Source material Block Start

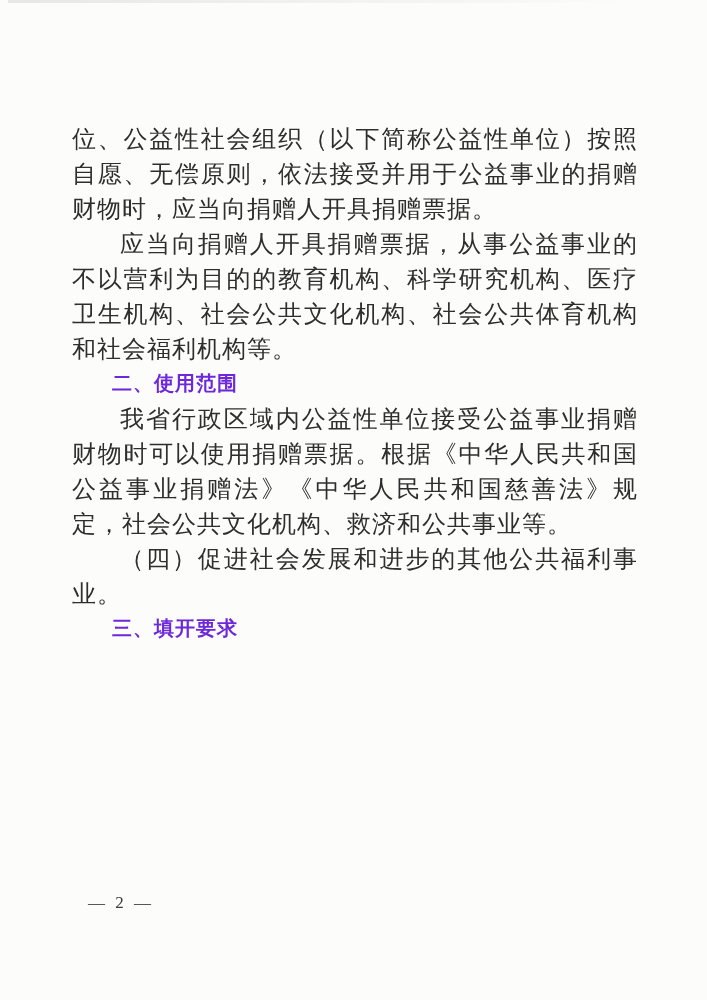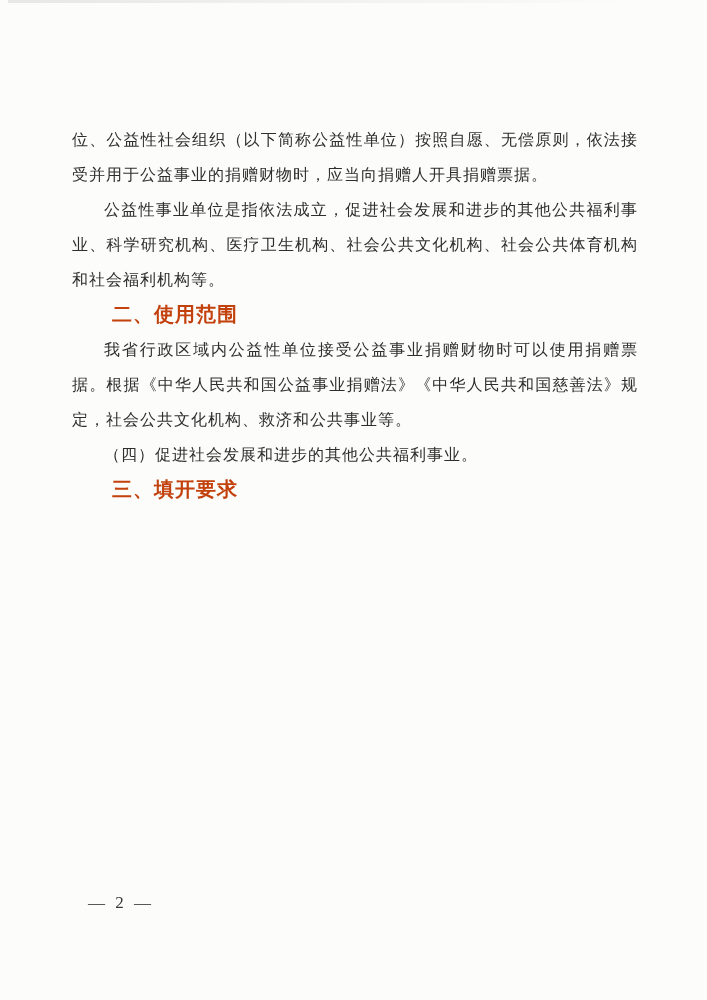--- a/index.html
+++ b/index.html
@@ -38,7 +38,7 @@
   }
   .para {
     margin: 0;
-    font-size: 16px;
+    font-size: 24px;
     line-height: 35px;
     color: #2e2e2e;
     letter-spacing: 1px;

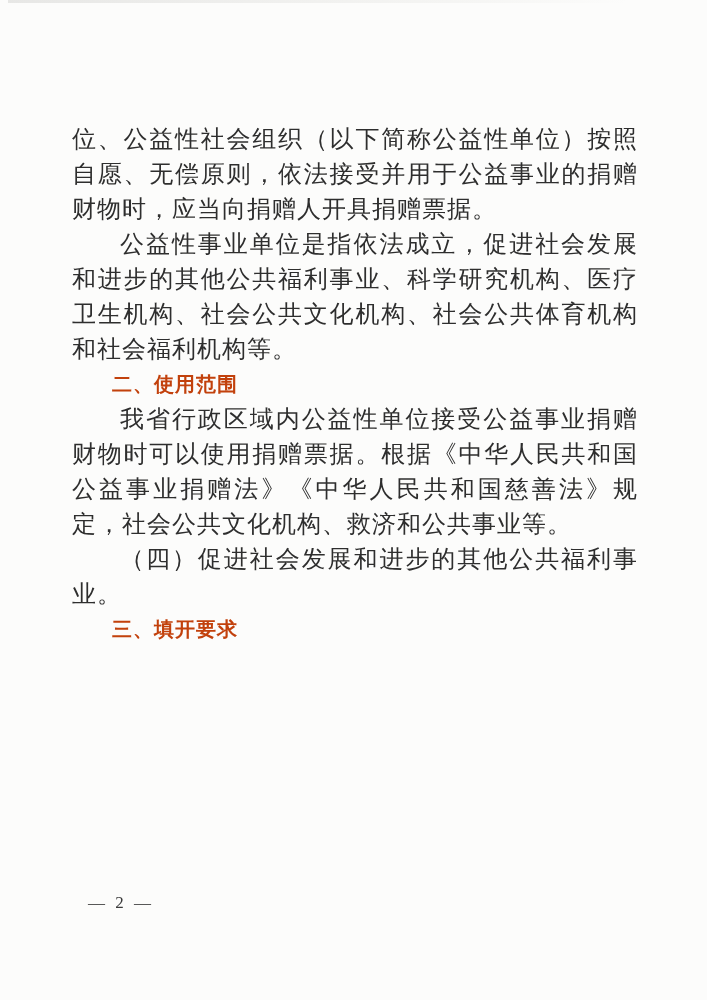--- a/index.html
+++ b/index.html
@@ -77,7 +77,7 @@
 
   <div class="content">
     <p class="para">位、公益性社会组织（以下简称公益性单位）按照自愿、无偿原则，依法接受并用于公益事业的捐赠财物时，应当向捐赠人开具捐赠票据。</p>
-    <p class="para indent">公益性事业单位是指依法成立，促进社会发展和进步的其他公共福利事业、科学研究机构、医疗卫生机构、社会公共文化机构、社会公共体育机构和社会福利机构等。</p>
+    <p class="para indent">应当向捐赠人开具捐赠票据，从事公益事业的不以营利为目的的教育机构、科学研究机构、医疗卫生机构、社会公共文化机构、社会公共体育机构和社会福利机构等。</p>
     <h2 class="heading">二、使用范围</h2>
     <p class="para indent">我省行政区域内公益性单位接受公益事业捐赠财物时可以使用捐赠票据。根据《中华人民共和国公益事业捐赠法》《中华人民共和国慈善法》规定，社会公共文化机构、救济和公共事业等。</p>
     <p class="para indent">（四）促进社会发展和进步的其他公共福利事业。</p>

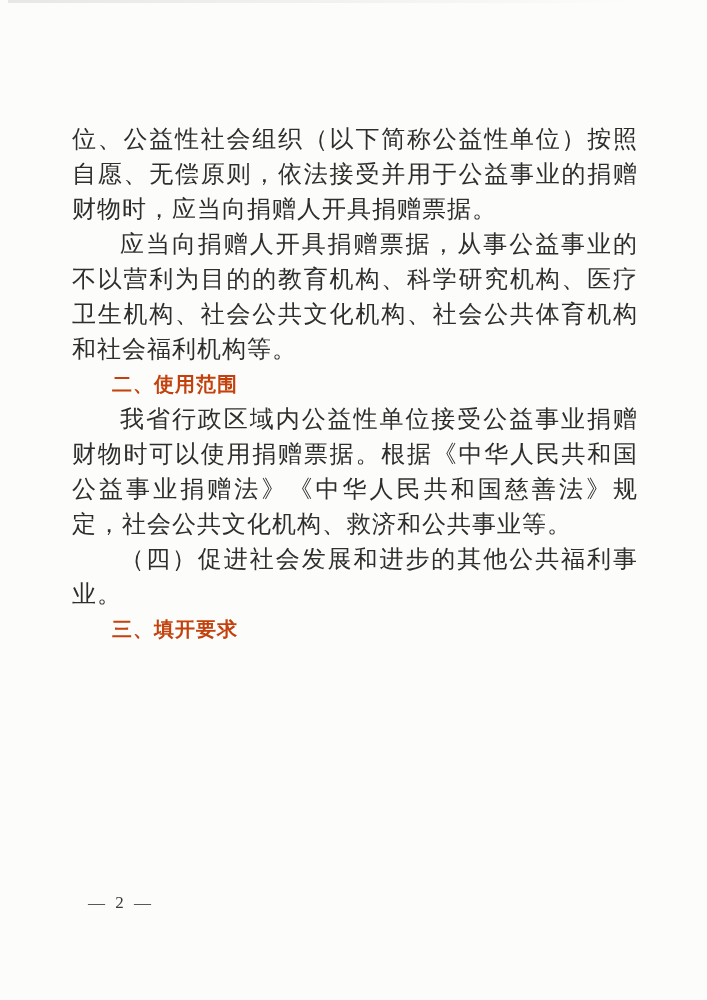--- a/index.html
+++ b/index.html
@@ -50,11 +50,11 @@
   }
   .heading {
     margin: 0;
-    font-family: Liberation Sans, sans-serif;
+    font-family: Liberation Mono, monospace;
     font-weight: bold;
     font-size: 20px;
     line-height: 35px;
-    color: #c2410c;
+    color: #6d28d9;
     letter-spacing: 1px;
     text-indent: 2em;
   }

Source material Block End

An exact retyping of the entries, without images, is the required answer.

§ **Result for this task**:
--- a/index.html
+++ b/index.html
@@ -38,7 +38,7 @@
   }
   .para {
     margin: 0;
-    font-size: 16px;
+    font-size: 24px;
     line-height: 35px;
     color: #2e2e2e;
     letter-spacing: 1px;

--- a/index.html
+++ b/index.html
@@ -77,7 +77,7 @@
 
   <div class="content">
     <p class="para">位、公益性社会组织（以下简称公益性单位）按照自愿、无偿原则，依法接受并用于公益事业的捐赠财物时，应当向捐赠人开具捐赠票据。</p>
-    <p class="para indent">公益性事业单位是指依法成立，促进社会发展和进步的其他公共福利事业、科学研究机构、医疗卫生机构、社会公共文化机构、社会公共体育机构和社会福利机构等。</p>
+    <p class="para indent">应当向捐赠人开具捐赠票据，从事公益事业的不以营利为目的的教育机构、科学研究机构、医疗卫生机构、社会公共文化机构、社会公共体育机构和社会福利机构等。</p>
     <h2 class="heading">二、使用范围</h2>
     <p class="para indent">我省行政区域内公益性单位接受公益事业捐赠财物时可以使用捐赠票据。根据《中华人民共和国公益事业捐赠法》《中华人民共和国慈善法》规定，社会公共文化机构、救济和公共事业等。</p>
     <p class="para indent">（四）促进社会发展和进步的其他公共福利事业。</p>

--- a/index.html
+++ b/index.html
@@ -50,11 +50,11 @@
   }
   .heading {
     margin: 0;
-    font-family: Liberation Sans, sans-serif;
+    font-family: Liberation Mono, monospace;
     font-weight: bold;
     font-size: 20px;
     line-height: 35px;
-    color: #c2410c;
+    color: #6d28d9;
     letter-spacing: 1px;
     text-indent: 2em;
   }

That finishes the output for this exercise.